Tariffs on China were being imposed ‘‘at much higher levels, at significantly greater speed, and on a lot of new consumer products” that were not affected during Trump’s first term, Brown said.
“There is a much bigger chance of significant price increases for consumers buying these types of products today.”
Staying cool during the summer months may now prove expensive for those not already prepared: nine in 10 electric fans bought from abroad in the US last year came from China, as did 40 per cent of self-contained air conditioning units. China dominates the global export market for both.
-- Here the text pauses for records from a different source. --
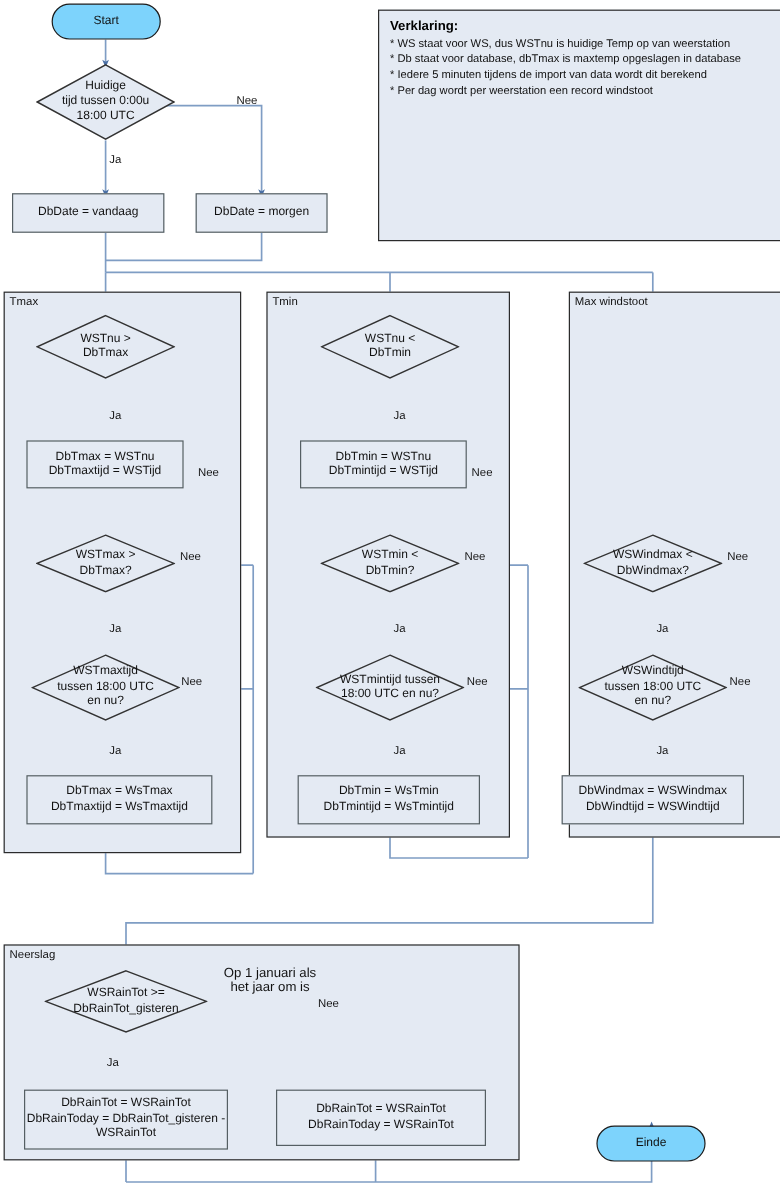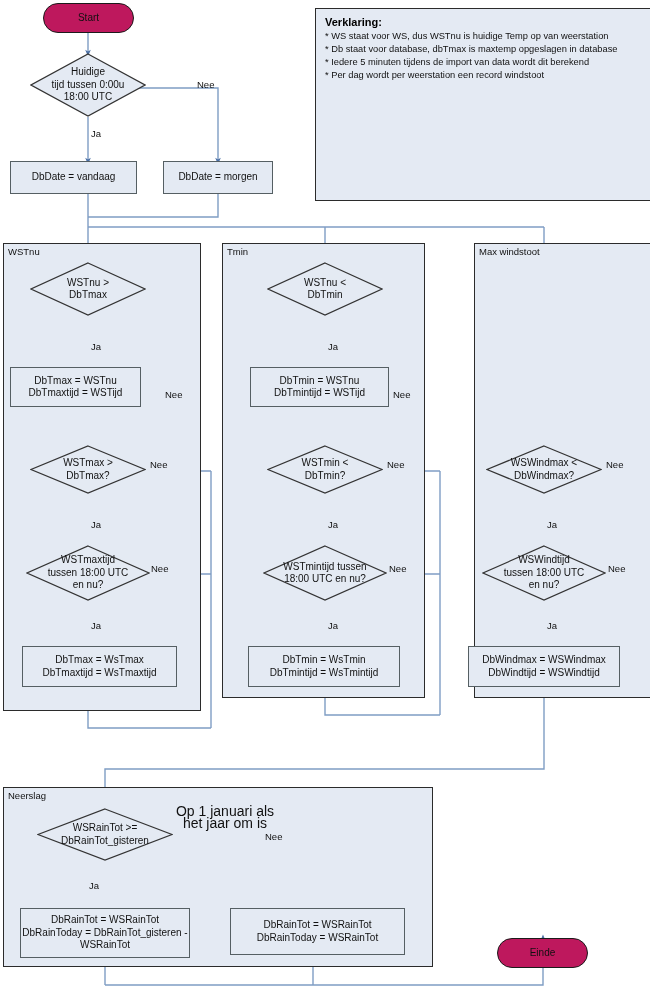--- a/index.html
+++ b/index.html
@@ -3,38 +3,38 @@
 <meta charset="utf-8">
 <style>
   html,body{margin:0;padding:0;background:#ffffff;}
   body{font-family:"Liberation Sans","DejaVu Sans",sans-serif;}
   #stage{position:relative;width:650px;height:991px;overflow:hidden;background:#fff;}
   svg#wires{position:absolute;left:0;top:0;width:650px;height:991px;}
 
   .node{position:absolute;box-sizing:border-box;display:flex;align-items:center;
         justify-content:center;text-align:center;background:#e4eaf3;
         border:1.5px solid #555f63;color:#111;font-size:10px;line-height:12.5px;}
-  .node.term{border-radius:999px;border-color:#1b1b1b;background:#be185d;}
+  .node.term{border-radius:999px;border-color:#1b1b1b;background:#7dd3fc;}
   .node.proc{background:#e4eaf3;}
   .dmd{position:absolute;display:flex;align-items:center;justify-content:center;}
   .dmd .dshape{position:absolute;left:0;top:0;width:100%;height:100%;}
   .dmd .dtxt{position:relative;z-index:2;text-align:center;font-size:10px;
              line-height:12.5px;color:#111;width:100%;padding:0 2px;box-sizing:border-box;}
 
   .group{position:absolute;box-sizing:border-box;background:#e4eaf3;
          border:1.5px solid #2b2b2b;}
   .group-label{position:absolute;left:4px;top:2px;font-size:9.5px;color:#111;}
 
   .legend{position:absolute;box-sizing:border-box;background:#e4eaf3;
           border:1.5px solid #2b2b2b;padding:7px 9px;}
   .legend .ltitle{font-size:11px;font-weight:bold;color:#000;margin-bottom:2px;}
   .legend .lline{font-size:9.3px;color:#111;line-height:13px;white-space:nowrap;}
 
   .elabel{position:absolute;font-size:9.5px;color:#111;background:transparent;}
-  .note{position:absolute;font-size:14px;color:#111;text-align:center;line-height:12px;}
+  .note{position:absolute;font-size:11px;color:#111;text-align:center;line-height:12px;}
 </style>
 </head>
 <body>
 
 <div id="stage">
 
   <svg id="wires" viewBox="0 0 650 991" xmlns="http://www.w3.org/2000/svg">
     <defs>
       <marker id="ah" markerWidth="8" markerHeight="8" refX="3.6" refY="3.2" orient="auto" markerUnits="userSpaceOnUse">
         <path d="M0.4,0.4 L7,3.2 L0.4,6 L2,3.2 Z" fill="#4a6fa5"></path>
@@ -95,21 +95,21 @@
 
   <div class="legend" style="left:315px;top:8px;width:375px;height:193px;">
     <div class="ltitle">Verklaring:</div>
     <div class="lline">* WS staat voor WS, dus WSTnu is huidige Temp op van weerstation</div>
     <div class="lline">* Db staat voor database, dbTmax is maxtemp opgeslagen in database</div>
     <div class="lline">* Iedere 5 minuten tijdens de import van data wordt dit berekend</div>
     <div class="lline">* Per dag wordt per weerstation een record windstoot</div>
   </div>
 
   <div class="group" style="left:3px;top:243px;width:198px;height:468px;">
-    <div class="group-label">WSTnu</div>
+    <div class="group-label">Tmax</div>
   </div>
   <div class="group" style="left:222px;top:243px;width:203px;height:455px;">
     <div class="group-label">Tmin</div>
   </div>
   <div class="group" style="left:450px;top:243px;width:196px;height:455px;margin-left:24px;">
     <div class="group-label">Max windstoot</div>
   </div>
   <div class="group" style="left:3px;top:787px;width:430px;height:180px;">
     <div class="group-label">Neerslag</div>
   </div>
@@ -193,21 +193,21 @@
   </div>
 
   <div class="node proc" style="left:10px;top:161px;width:127px;height:33px;">
     <span>DbDate = vandaag</span>
   </div>
 
   <div class="node proc" style="left:163px;top:161px;width:110px;height:33px;">
     <span>DbDate = morgen</span>
   </div>
 
-  <div class="node proc multiline" style="left:10px;top:367px;width:131px;height:40px;">
+  <div class="node proc multiline" style="left:22px;top:367px;width:131px;height:40px;">
     <span>DbTmax = WSTnu<br>DbTmaxtijd = WSTijd</span>
   </div>
 
   <div class="node proc multiline" style="left:22px;top:646px;width:155px;height:41px;">
     <span>DbTmax = WsTmax<br>DbTmaxtijd = WsTmaxtijd</span>
   </div>
 
   <div class="node proc multiline" style="left:250px;top:367px;width:139px;height:40px;">
     <span>DbTmin = WSTnu<br>DbTmintijd = WSTijd</span>
   </div>

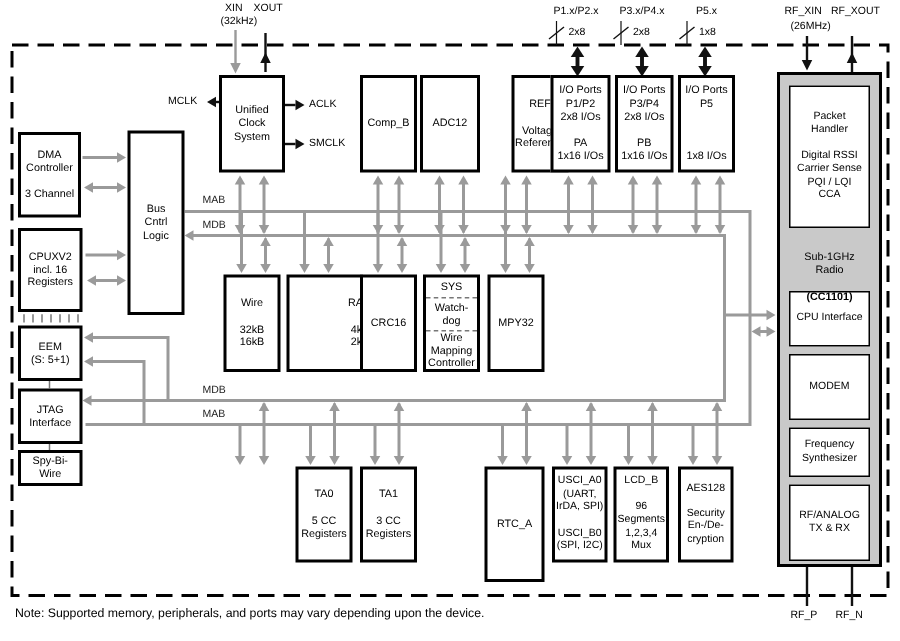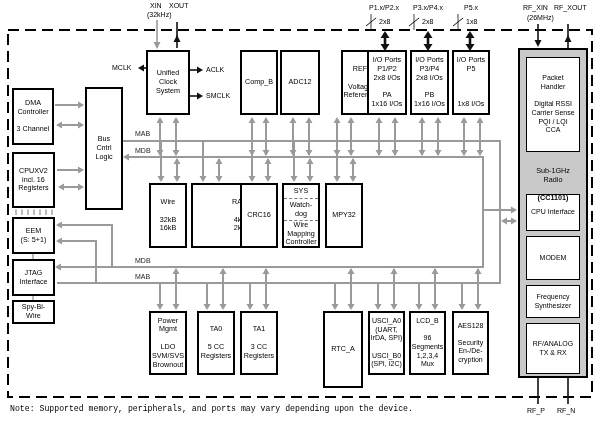--- a/index.html
+++ b/index.html
@@ -8,21 +8,21 @@
   #wires{position:absolute;left:0;top:0;z-index:1;}
   .blk{position:absolute;z-index:2;background:#fff;border:2px solid #000;
        display:flex;align-items:center;justify-content:center;text-align:center;
        font-size:7.2px;line-height:1.22;white-space:pre-line;box-sizing:border-box;}
   .radio-outer{position:absolute;z-index:2;background:#c9c9c9;border:2.5px solid #000;box-sizing:border-box;}
   .rblk{position:absolute;z-index:3;background:#fff;border:1.5px solid #000;
         display:flex;align-items:center;justify-content:center;text-align:center;
         font-size:7px;line-height:1.25;white-space:pre-line;box-sizing:border-box;}
   .lbl{position:absolute;z-index:4;font-size:7px;line-height:1.15;white-space:pre-line;}
   .lbl.c{text-align:center;}
-  .note{font-size:8.2px;font-family:Liberation Mono, monospace;}
+  .note{font-size:8.2px;}
   .busLbl{font-size:7px;color:#222;}
   .radio-name{text-align:center;font-size:7.2px;line-height:1.25;}
   .radio-name .b{font-weight:bold;}
   .sysblk{position:absolute;z-index:2;background:#fff;border:2px solid #000;box-sizing:border-box;
           display:flex;flex-direction:column;font-size:7.2px;line-height:1.2;text-align:center;white-space:pre-line;}
   .sysblk div{display:flex;align-items:center;justify-content:center;flex:0 0 auto;}
   .sysblk .sep{border-top:1px dashed #777;}
 </style>
 </head>
 <body>
@@ -255,26 +255,20 @@
   <div class="sysblk" style="left:282px;top:183px;width:38px;height:65px;">
     <div style="height:13px;">SYS</div>
     <div class="sep" style="height:21px;">Watch-
 dog</div>
     <div class="sep" style="flex:1 1 auto;">Wire
 Mapping
 Controller</div>
   </div>
   <div class="blk" style="left:325px;top:183px;width:38px;height:65px;">MPY32</div>
 
-  <div class="blk" style="left:149px;top:311px;width:38px;height:64px;">Power
-Mgmt
-
-LDO
-SVM/SVS
-Brownout</div>
   <div class="blk" style="left:197px;top:311px;width:38px;height:64px;">TA0
 
 5 CC
 Registers</div>
   <div class="blk" style="left:240px;top:311px;width:38px;height:64px;">TA1
 
 3 CC
 Registers</div>
   <div class="blk" style="left:323px;top:311px;width:40px;height:77px;">RTC_A</div>
   <div class="blk" style="left:368px;top:311px;width:37px;height:64px;font-size:7px;">USCI_A0

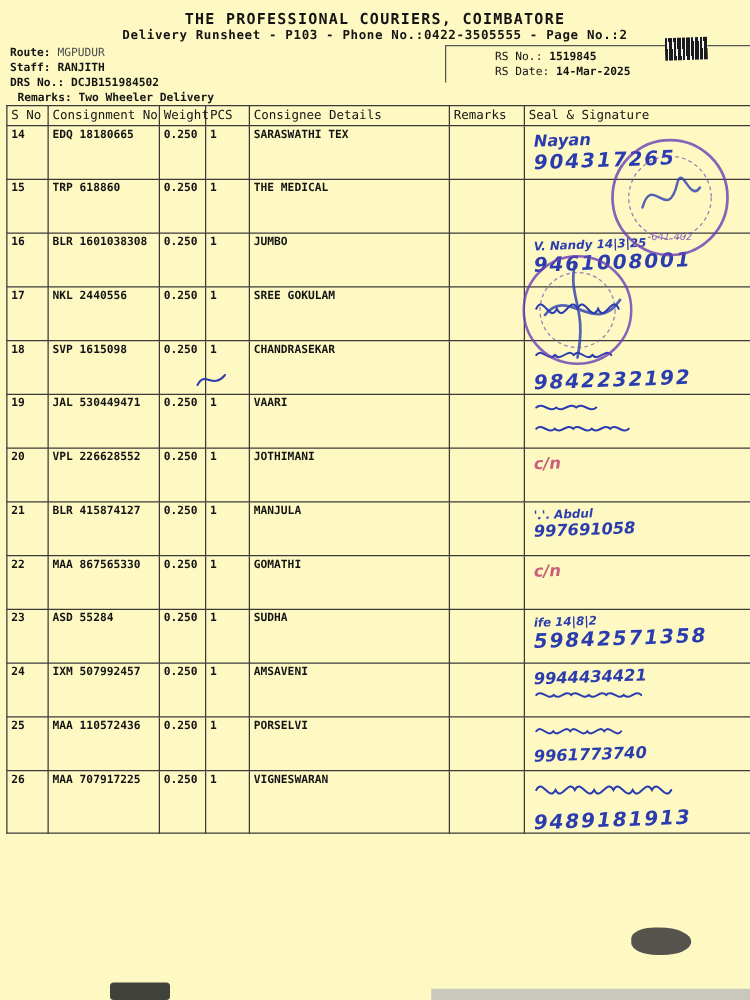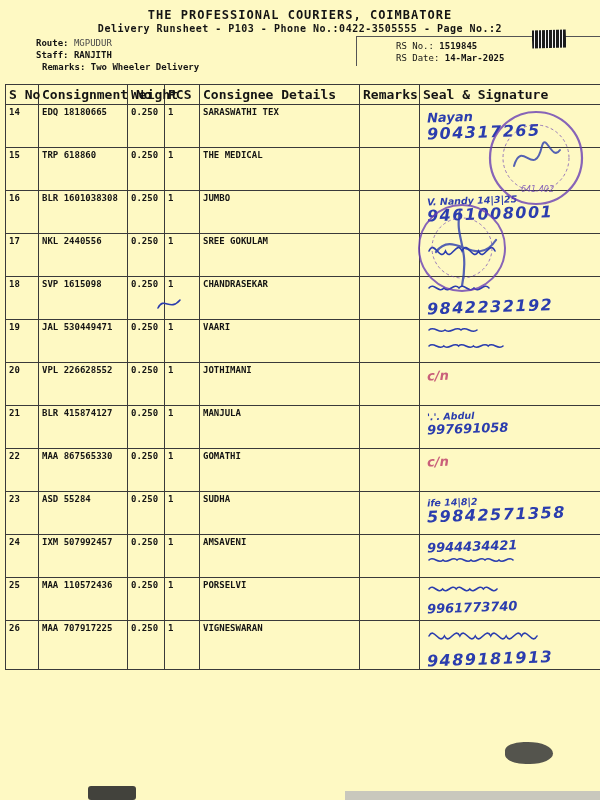--- a/index.html
+++ b/index.html
@@ -5,40 +5,40 @@
   html,body{margin:0;padding:0;background:#e9e9e9;}
   .page{
     position:relative;width:600px;height:800px;margin:0 auto;
     background:#fef9c3;overflow:hidden;
     font-family:"DejaVu Sans Mono","Liberation Mono",monospace;color:#141414;
   }
   .title{position:absolute;top:8px;left:0;right:0;text-align:center;
     font-weight:bold;font-size:12px;letter-spacing:1px;}
   .subtitle{position:absolute;top:23px;left:0;right:0;text-align:center;
     font-weight:bold;font-size:10px;letter-spacing:.5px;}
-  .info-left{position:absolute;top:37px;left:8px;font-size:9px;line-height:12px;margin-left:28px;}
+  .info-left{position:absolute;top:37px;left:8px;font-size:9px;line-height:12px;}
   .info-left .lab{font-weight:bold;}
   .info-left .val{font-weight:bold;}
   .info-left .val.faint{font-weight:normal;color:#4a4a4a;}
   .info-left .indent{padding-left:6px;}
   .info-right{position:absolute;top:36px;left:356px;width:240px;
     border-top:1px solid #555;border-left:1px solid #555;
     padding:3px 0 2px 6px;font-size:9px;line-height:12px;}
   .info-right .lab{font-weight:normal;padding-left:33px;}
   .info-right .val{font-weight:bold;}
   .barcode{position:absolute;left:532px;top:30px;width:34px;height:18px;
     background:repeating-linear-gradient(90deg,#1b1b1b 0 2px,#f5f5f5 2px 3px,#1b1b1b 3px 6px,#f5f5f5 6px 7px);
     transform:rotate(-2deg);}
   table.runsheet{
     position:absolute;top:84px;left:5px;width:590px;
     border-collapse:collapse;table-layout:fixed;
   }
   .runsheet th,.runsheet td{border:1px solid #3a3a3a;vertical-align:top;
     padding:2px 3px;text-align:left;overflow:visible;}
-  .runsheet th{font-size:13px;font-weight:bold;height:10px;white-space:nowrap;}
+  .runsheet th{font-size:10px;font-weight:normal;height:10px;white-space:nowrap;}
   .runsheet td{font-size:9px;font-weight:bold;height:38px;white-space:nowrap;}
   .col-sno{width:26px;}
   .col-consignment{width:82px;}
   .col-weight{width:30px;}
   .col-pcs{width:28px;}
   .col-consignee{width:153px;}
   .col-remarks{width:53px;}
   .col-signature{width:200px;}
   td.col-signature{position:relative;}
   .hand{display:block;font-family:"DejaVu Sans",sans-serif;font-style:italic;
@@ -68,20 +68,24 @@
 
   <div class="info-left">
     <div class="info-line">
       <span class="lab">Route:</span>
       <span class="val faint">MGPUDUR</span>
     </div>
     <div class="info-line">
       <span class="lab">Staff:</span>
       <span class="val">RANJITH</span>
     </div>
+    <div class="info-line">
+      <span class="lab">DRS No.:</span>
+      <span class="val">DCJB151984502</span>
+    </div>
     <div class="info-line indent">
       <span class="lab">Remarks:</span>
       <span class="val">Two Wheeler Delivery</span>
     </div>
   </div>
 
   <div class="info-right">
     <div class="info-line">
       <span class="lab">RS No.:</span>
       <span class="val">1519845</span>

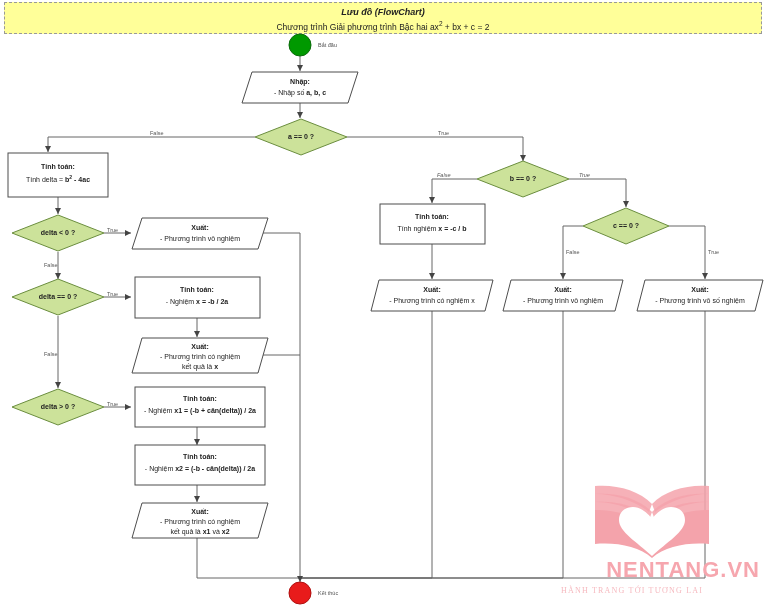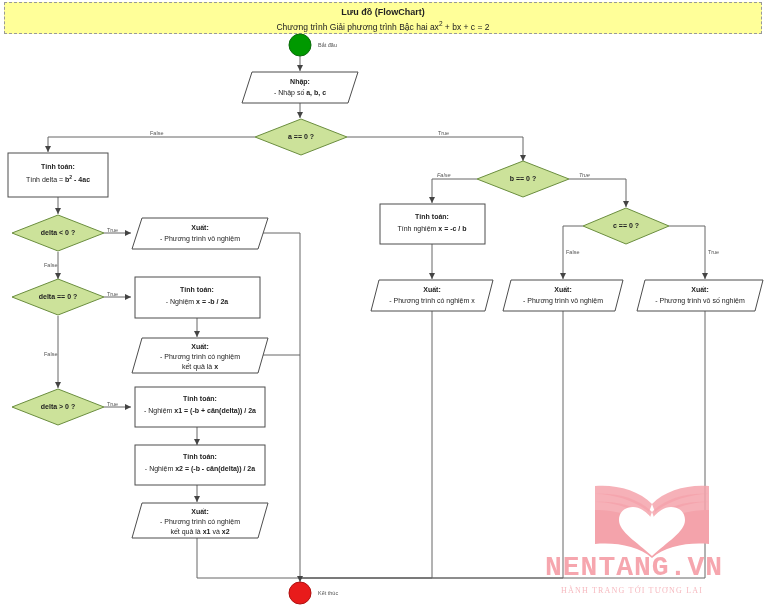--- a/index.html
+++ b/index.html
@@ -12,35 +12,35 @@
   }
   #root{position:relative;width:768px;height:605px;}
   .banner{
     position:absolute;left:4px;top:2px;width:758px;height:32px;
     background:#ffff99;
     border:1px dashed #999;
     box-sizing:border-box;
     text-align:center;
     color:#222;
   }
-  .banner .t1{font-size:9px;font-weight:bold;margin-top:3px;line-height:12px;}
+  .banner .t1{font-size:9px;font-weight:bold;margin-top:3px;line-height:12px;font-style:italic;}
   .banner .t2{font-size:8.5px;line-height:12px;}
   .banner .t2 b{font-weight:normal;}
   svg{position:absolute;left:0;top:0;}
   .wm{
     position:absolute;right:8px;bottom:8px;
     width:215px;height:115px;
     opacity:1;pointer-events:none;
   }
   .wm-text{
     position:absolute;left:0;bottom:14px;width:215px;
-    text-align:left;
-    font-size:28px;font-weight:bold;letter-spacing:1px;
+    text-align:right;
+    font-size:22px;font-weight:bold;letter-spacing:1px;
     color:#f6a6ae;
-    font-family:Liberation Mono, monospace;
+    font-family:Liberation Sans, sans-serif;
   }
   .wm-sub{
     position:absolute;left:16px;bottom:2px;width:215px;
     text-align:left;
     font-size:8px;letter-spacing:1.2px;
     color:#f6b9bf;
     font-family:Liberation Serif, serif;
   }
 </style>
 </head>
China’s dominance of so many global exports means finding alternative manufacturers will not be easy, according to former UK trade department official Allie Renison, now at consultancy SEC Newgate.
“American and Western businesses have been shifting their supply chains out of China and to other Asian countries in recent years,” she said. “But with so many Chinese raw materials and component parts still going into the products they’re assembling, much will depend on how exacting these product-specific rules are and how US-friendly the countries are.”
She added: “The challenge is less about finding alternative suppliers, given much of south-east Asia has already been increasing its industrial goods production, and more about what kind of conditions the US will place on its agreements with those countries.”
Moving manufacturing out of China is particularly difficult for electronic products such as games consoles and mobile phones, because of their complex supply chains and the skill required to make them.
“Rapid decoupling will be quite difficult, especially for goods like smartphones where additional capacity must be created, workers trained, and alternative supply lines for inputs established,” said Jason Miller, a professor at Michigan State University’s College of Business.
For example, Apple has tried to move some of its manufacturing away from China, with a small but growing push into India. But 80 per cent of the company’s smartphone production for the US remains in China, according to technology market research company Counterpoint.
If Apple were to reserve its entire iPhone output from India for the US market, it would still only cover about half of the 50mn-plus models the company ships to America each year, according to Bank of America analyst Wamsi Mohan.
Overall, four in five of the smartphones and games consoles imported into the US last year were made in China. Trump has not ruled out some US companies being exempted from reciprocal tariffs — but the worry for shoppers is that other products may not be available at all.
“The greatest concern for consumers is that importers, fearing they can’t pass along tariff cost increases to consumers, discontinue imports of some goods from China,” Miller said.